L’administration américaine estime ce surcoût pour l’Europe à 3,5 milliards d’euros, mais les opérateurs de téléphonie mobile présents sur le Vieux Continent parlent plutôt en milliards d’euros par pays. Au Royaume-Uni, les conseillers de Boris Johnson évoquent un report du déploiement de la 5G de trois ans sans Huawei, ce qui entraînerait un manque à gagner de 120 milliards de livres sterling pour l’économie britannique. Johnson a donc annoncé mardi que Huawei pourrait construire une partie du réseau 5G britannique, mais une loi spéciale doit lui interdire de fournir les matériels pour les points jugés sensibles des réseaux. Cette décision a provoqué quelques réactions de colère parmi la majorité républicaine du Congrès américain mais aussi dans les rangs conservateurs au Parlement de Westminster. Certaines voix préviennent que la perte de confiance engendrée par la présence de matériels chinois dans le réseau 5G britannique pourrait remettre en cause la coopération rapprochée en matière de renseignement dans le cadre du Groupe des cinq (Australie, Canada, États-Unis, Nouvelle-Zélande et Royaume-Uni) et même la perspective d’un accord commercial entre les Etats-Unis et le Royaume-Uni après le Brexit.

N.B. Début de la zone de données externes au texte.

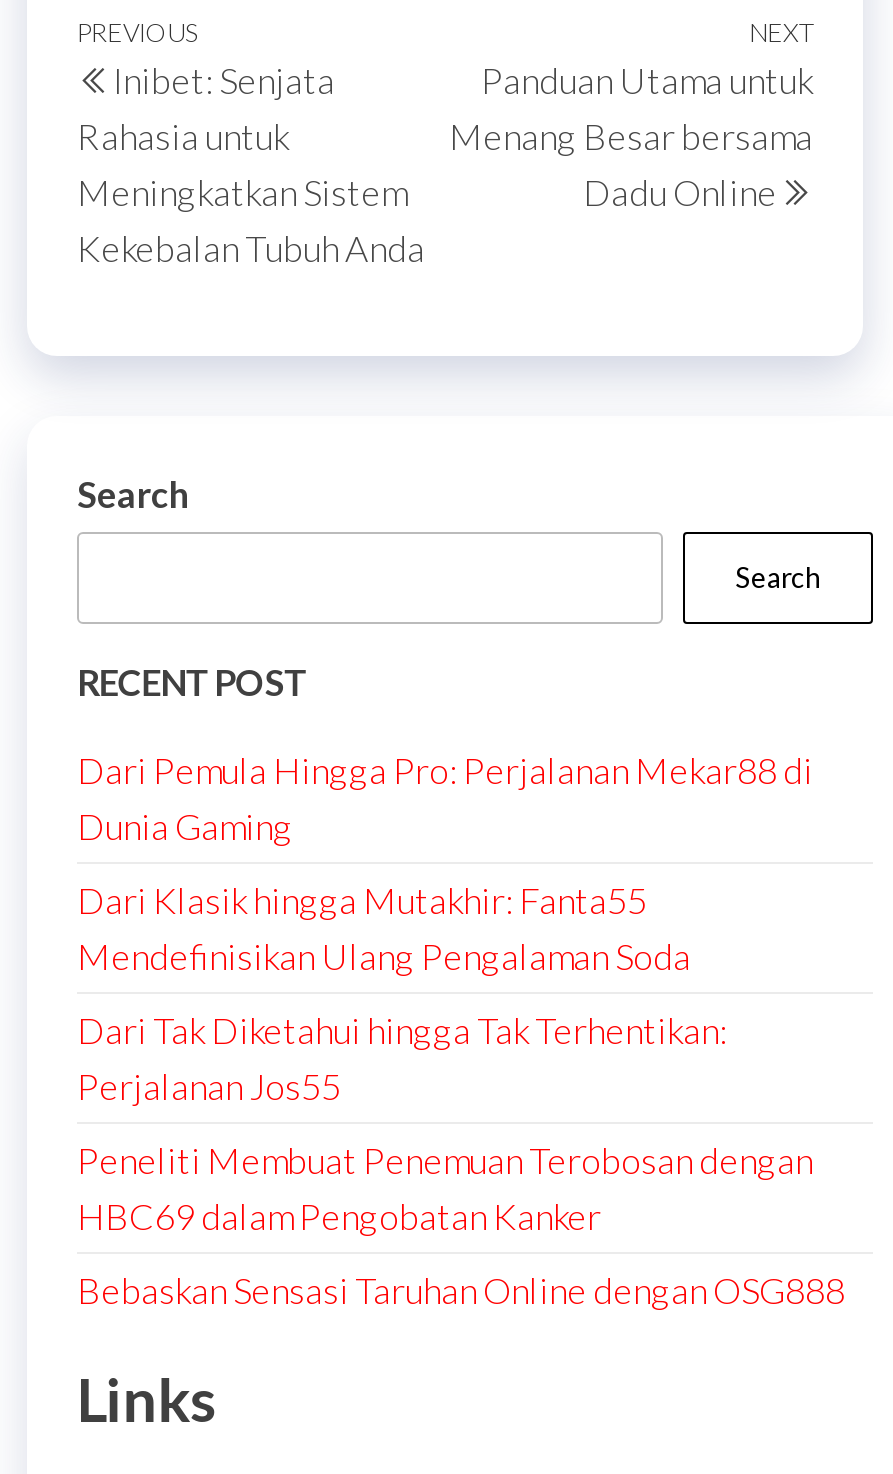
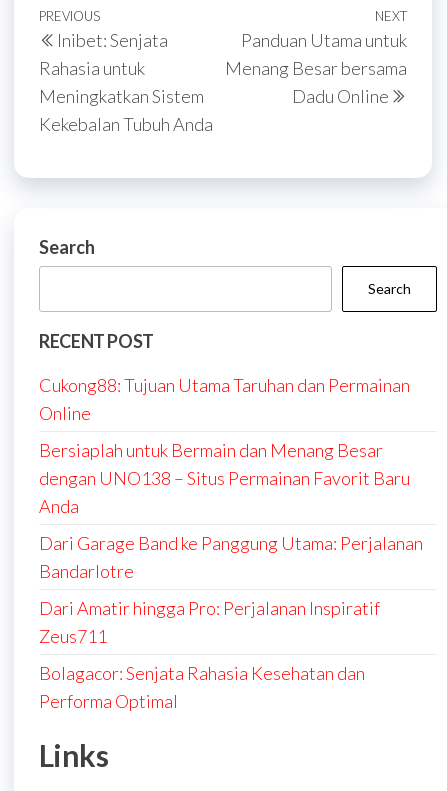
[77,749,813,849] Dari Pemula Hingga Pro: Perjalanan Mekar88 di | Dunia Gaming -> [39,374,410,424] Cukong88: Tujuan Utama Taruhan dan Permainan | Online
[77,879,691,979] Dari Klasik hingga Mutakhir: Fanta55 | Mendefinisikan Ulang Pengalaman Soda -> [39,439,410,517] Bersiaplah untuk Bermain dan Menang Besar | dengan UNO138 – Situs Permainan Favorit Baru | Anda
[77,1009,727,1109] Dari Tak Diketahui hingga Tak Terhentikan: | Perjalanan Jos55 -> [39,532,423,582] Dari Garage Band ke Panggung Utama: Perjalanan | Bandarlotre
[77,1139,813,1239] Peneliti Membuat Penemuan Terobosan dengan | HBC69 dalam Pengobatan Kanker -> [39,597,380,647] Dari Amatir hingga Pro: Perjalanan Inspiratif | Zeus711
[77,1269,845,1313] Bebaskan Sensasi Taruhan Online dengan OSG888 -> [39,662,365,712] Bolagacor: Senjata Rahasia Kesehatan dan | Performa Optimal

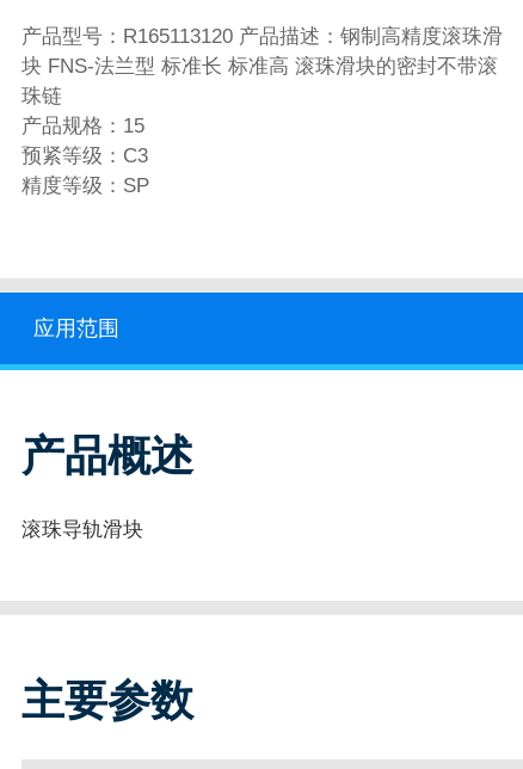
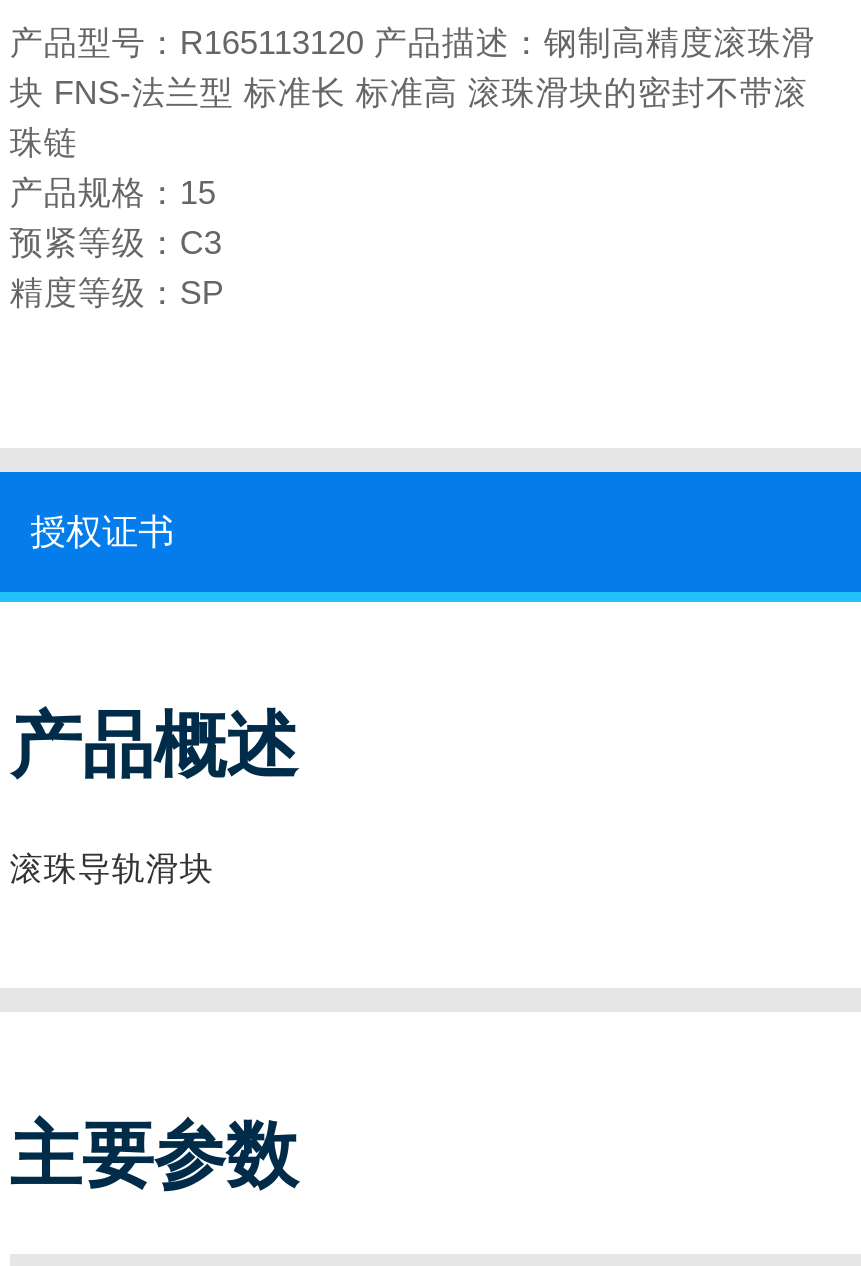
[34,317,120,340] 应用范围 -> [30,512,174,552] 授权证书

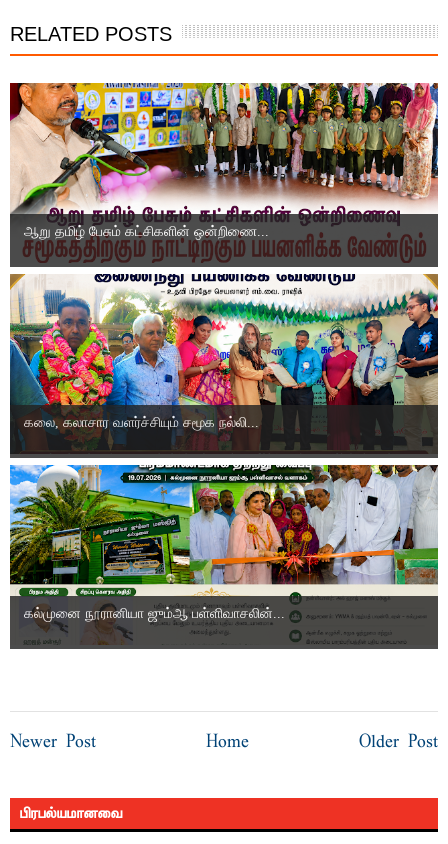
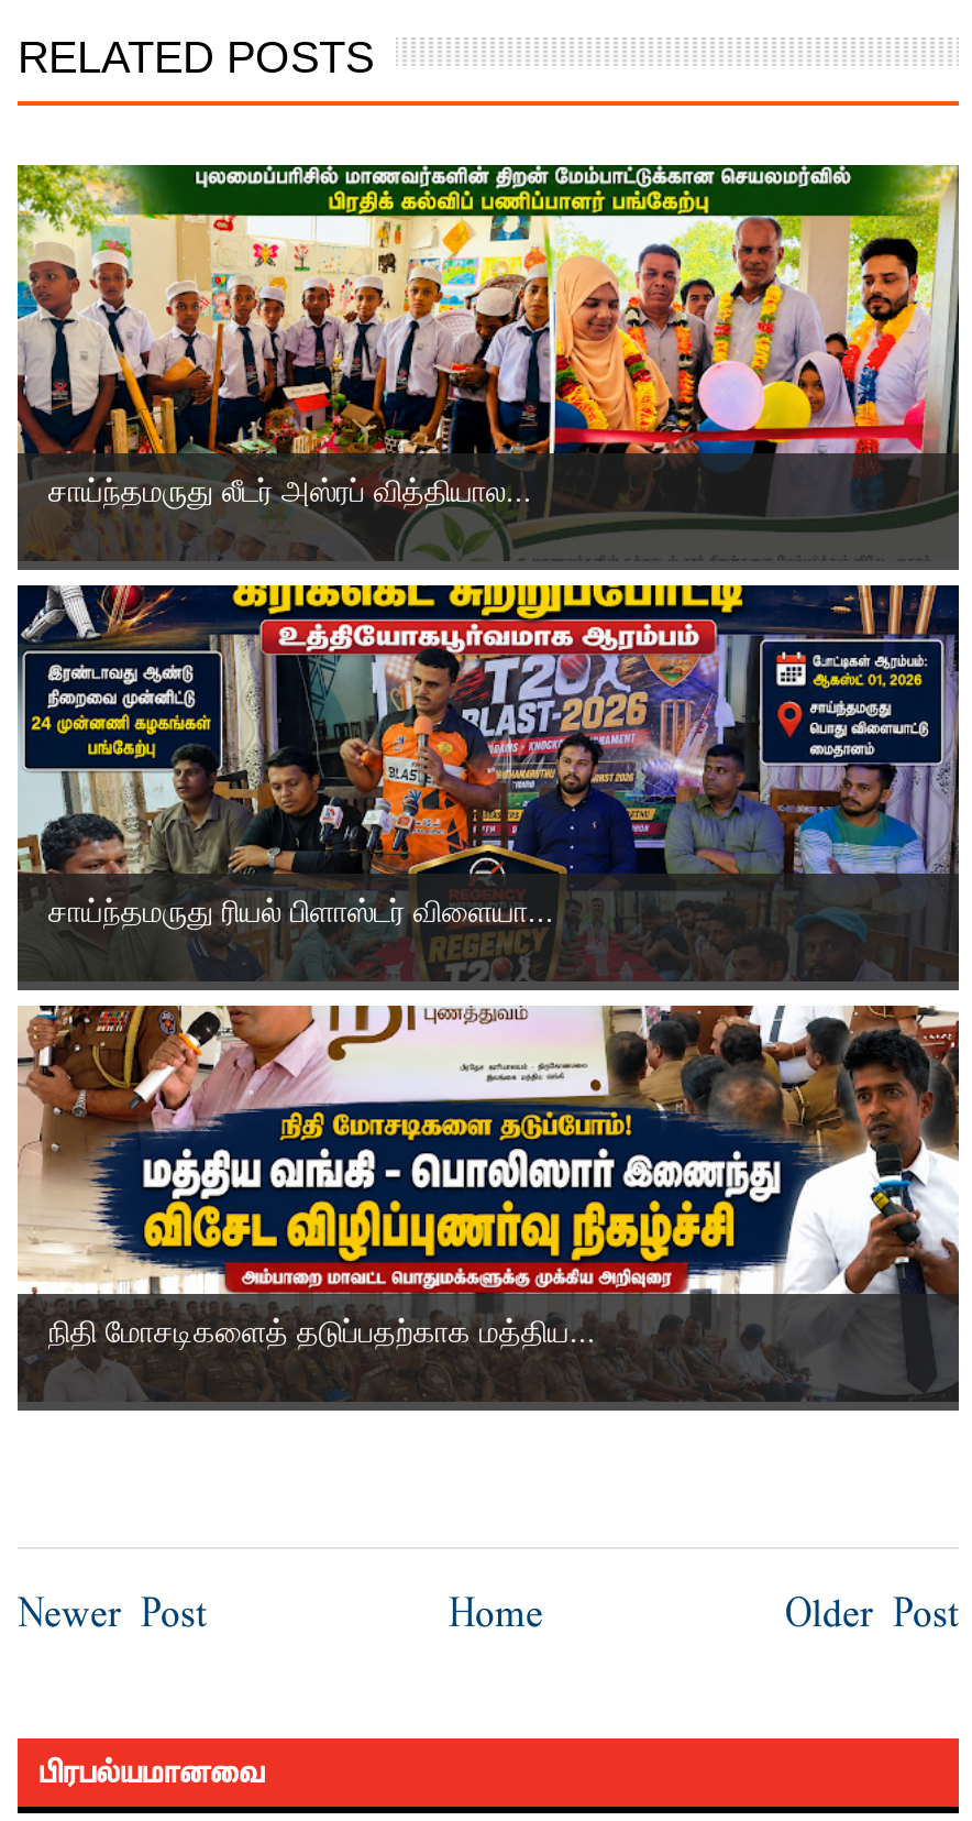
[9,82,439,262] [image] | ஆறு தமிழ் பேசும் கட்சிகளின் ஒன்றிணை... -> [15,163,961,561] [image] | சாய்ந்தமருது லீடர் அஸ்ரப் வித்தியால...
[9,273,439,453] [image] | கலை, கலாசார வளர்ச்சியும் சமூக நல்லி... -> [15,583,961,977] [image] | சாய்ந்தமருது ரியல் பிளாஸ்டர் விளையா...
[9,464,439,644] [image] | கல்முனை நூரானியா ஜும்ஆ பள்ளிவாசலின்... -> [15,1003,961,1402] [image] | நிதி மோசடிகளைத் தடுப்பதற்காக மத்திய...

Mercredi, le secrétaire d’Etat américain Mike Pompeo était à Londres et la décision britannique concernant Huawei a été abordée. Pompeo n’a pas voulu dire aux journalistes si la coopération en matière de renseignement pourrait être affectée, mais il a insisté sur le fait que les Etats-Unis ne confieraient leurs informations qu’à des « réseaux de confiance ». Le gouvernement britannique cherche toutefois à rassurer : il possède un Centre d’évaluation de la cybersécurité spécialement dédié au chinois Huawei, le HCSEC, où toute nouvelle technologie et tout nouveau logiciel importés par Huawei au Royaume-Uni sont méticuleusement inspectés et où les entreprises privées peuvent aussi venir contrôler les produits Huawei qu’elles souhaitent utiliser dans leurs réseaux mobiles.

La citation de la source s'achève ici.